Wednesday, July 10, 2019

Family ties in adulthood

As we get older, our relationships with our families change. When we’re small, we’re surgically attached to our parents. During our teenage years, we strike out alone, but then when adulthood comes around we start to rebuild our relationships with our parents as not only parents but people when we start to see into the world beyond ourselves and have lives and families of our own. Family relationships aren’t always easy to navigate and negotiate.

Your Parents
As you get older it can be hard to accept that your parents are getting older too. As children we’re selfish, absorbed in our own little worlds, and in this particular relationship that can linger when we grow up. If we're lucky enough to have a good relationship with our family, we assume our parents will always be there to provide love, guidance, and support, so the first moments when you start to notice some frailty and signs of old age creeping in can be a huge shock to the system.

It’s important to make the most of your parents while they’re relatively hale and hearty. Spending time with them is something that you should make room for and not just in the role of grandparents to your children if you have kids. Your own relationship with them is important and must be maintained. Going for lunch with your mom or taking your father to a game or concert.

Your Grandparents
If you’re lucky enough to have your grandparents in your life as an adult, you probably already know how lucky you are to still have them around. As you get older, your grandparents do as well, and you might notice that taking care of them is starting to stress your parents out. Looking after elderly relatives is on the rise, and it can create a huge sense of worry for people of baby boomer age.
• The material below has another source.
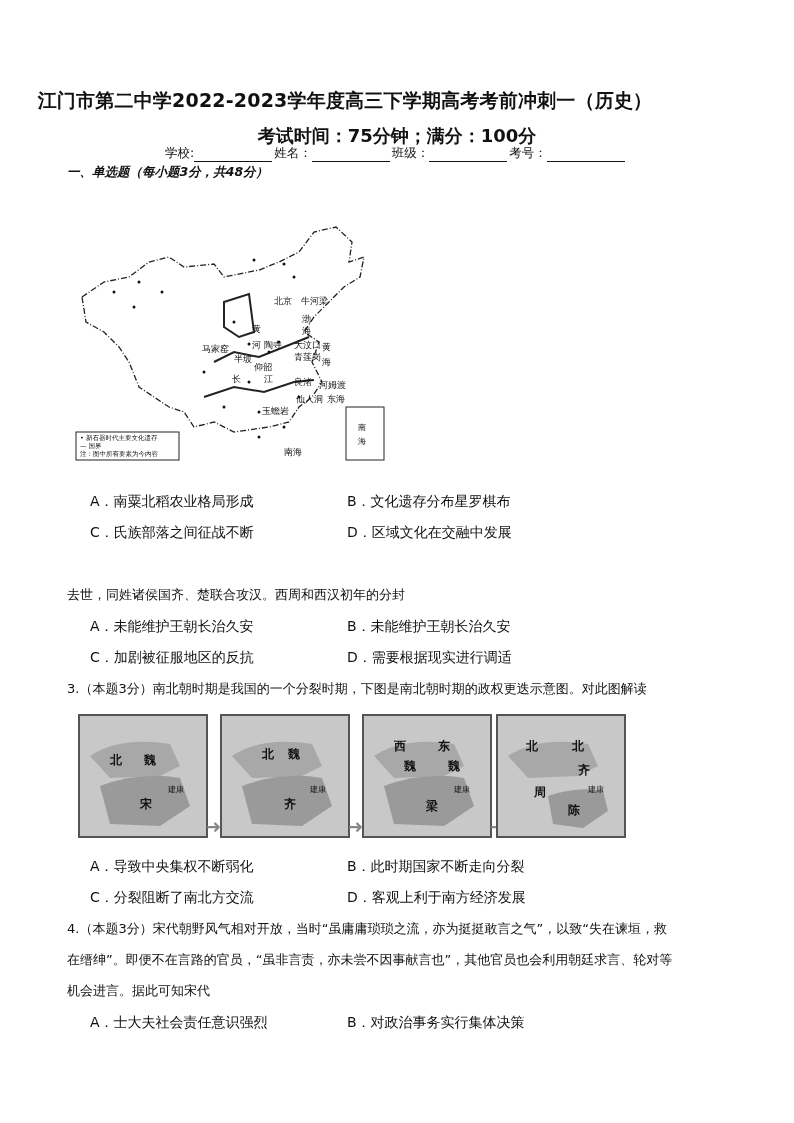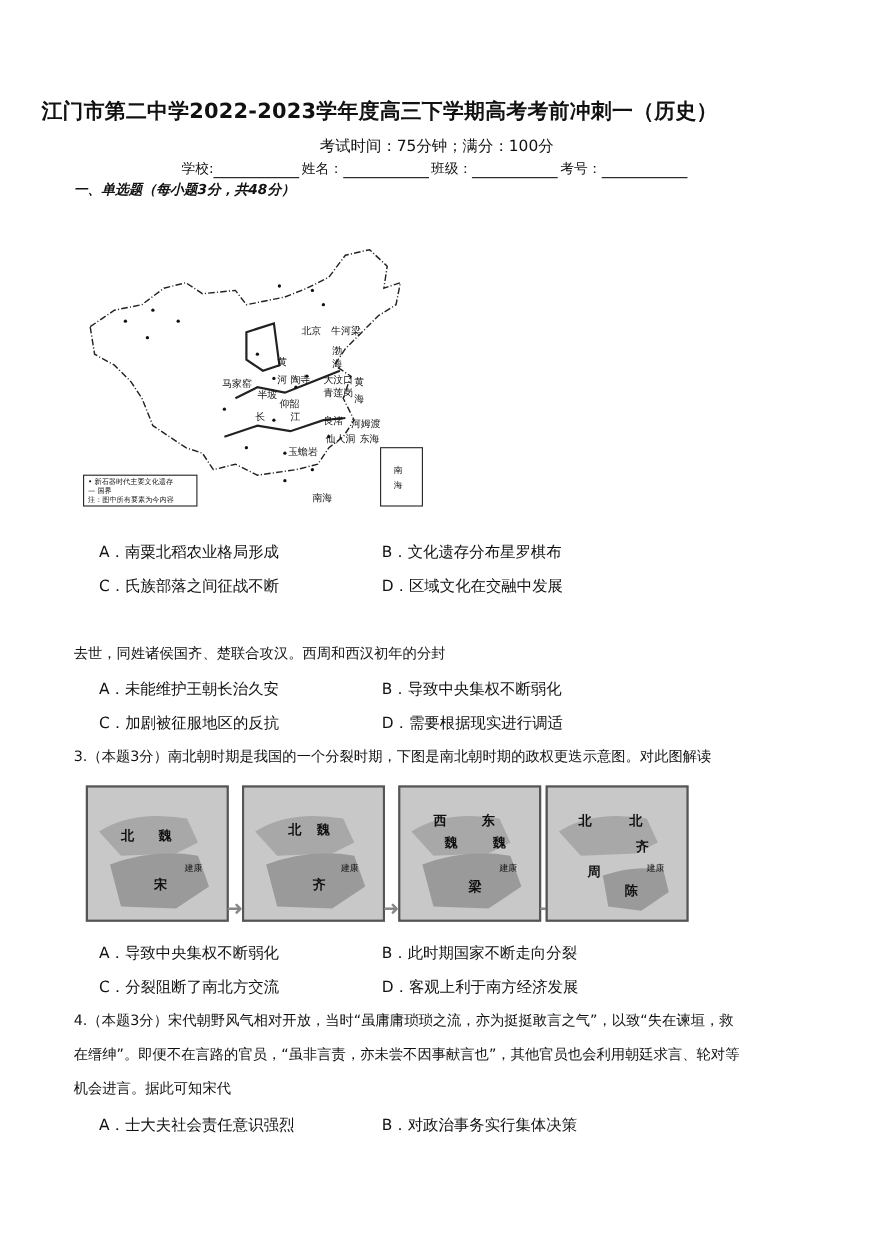"考试时间：75分钟；满分：100分" .subtitle { font-size: 14px -> 18px; font-weight: normal -> bold }
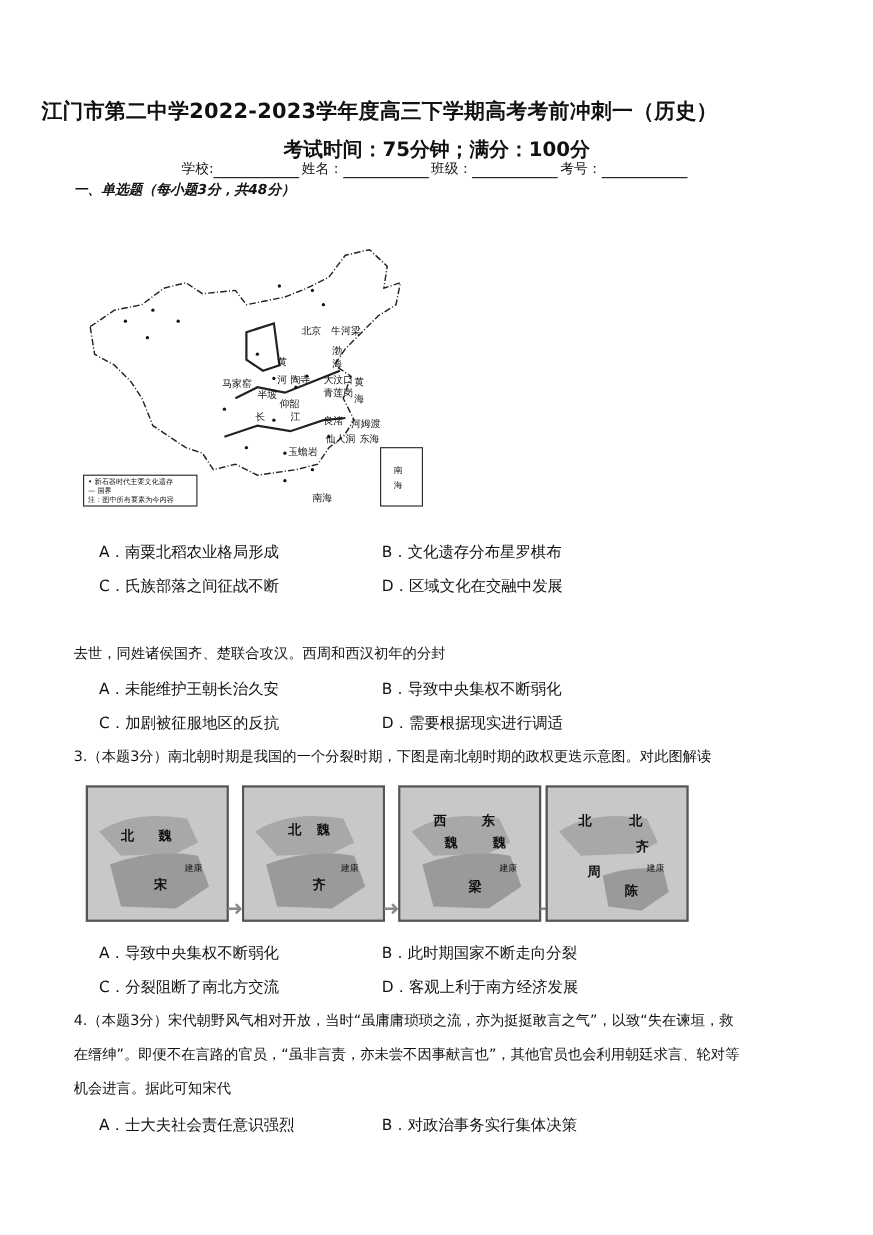"B．导致中央集权不断弱化" div.opt { text: 导致中央集权不断弱化 -> 未能维护王朝长治久安 }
Take the weight off your parents’ shoulders whenever you can. Take dinner over to your grandparents, do a little light cleaning or errand running, check in on them. Take photos of your friends and family to show your grandparents, introduce your pets to them, read them excerpts from the newspaper, talk to them about current events, teach them some technology. Maybe suggest that they spend some time at their local senior center - they can form new friendships, play cards, and have an array of new activities available to them.

Your In-Laws
One of the big relationship building exercises of your adult life is commingling your ways with another family's - your in-law's. Being thrown into a brand new family can be fun and loving but can also be difficult and stressful - figuring out how this family operates, your place in it, how to negotiate another family’s Christmas traditions. As always, you have to give and take a little. Sometimes in-laws can be an issue - we clash with people in our own families, of course we will clash with people in our partner's family -  but they can also be the source of a huge amount of joy. Being accepted into a whole new family can be a beautiful thing - your sister in law might become your new best friend, your mother in law might be the greatest grandma in the world to your kids. But it’s important to communicate and to make sure that your partner is on your side if there's not a metaphorical seat at the table for you in their family.

Your Siblings
Of all your family, your siblings are the ones who have been there your whole life and will be there for the rest of your life. However, that doesn’t mean that you’ll get on well with them - the saying goes that you can’t pick your family, and sometimes you might look across at your brother or sister and wonder how on earth you grew up in the same house. You didn’t choose the relationship but you can choose how you react to it. If your personalities clash, remember that it's okay to keep some space between you.

Your Extended Family
With busy lives and schedules it can be hard to keep in touch with your extended family in adulthood. Simple gestures are a great way of letting people know that you care about them. As always, if there are members of your extended family who you don’t get along with and who you dislike, you don’t have to stay in contact with them. Politeness is great if you have to spend time together, but remember that you don’t have to maintain relationships with people who are toxic just because you’re related to each other. That's why our adult family is, to me, our true family - made up of both people we're related to and people we choose to be related to. Framily.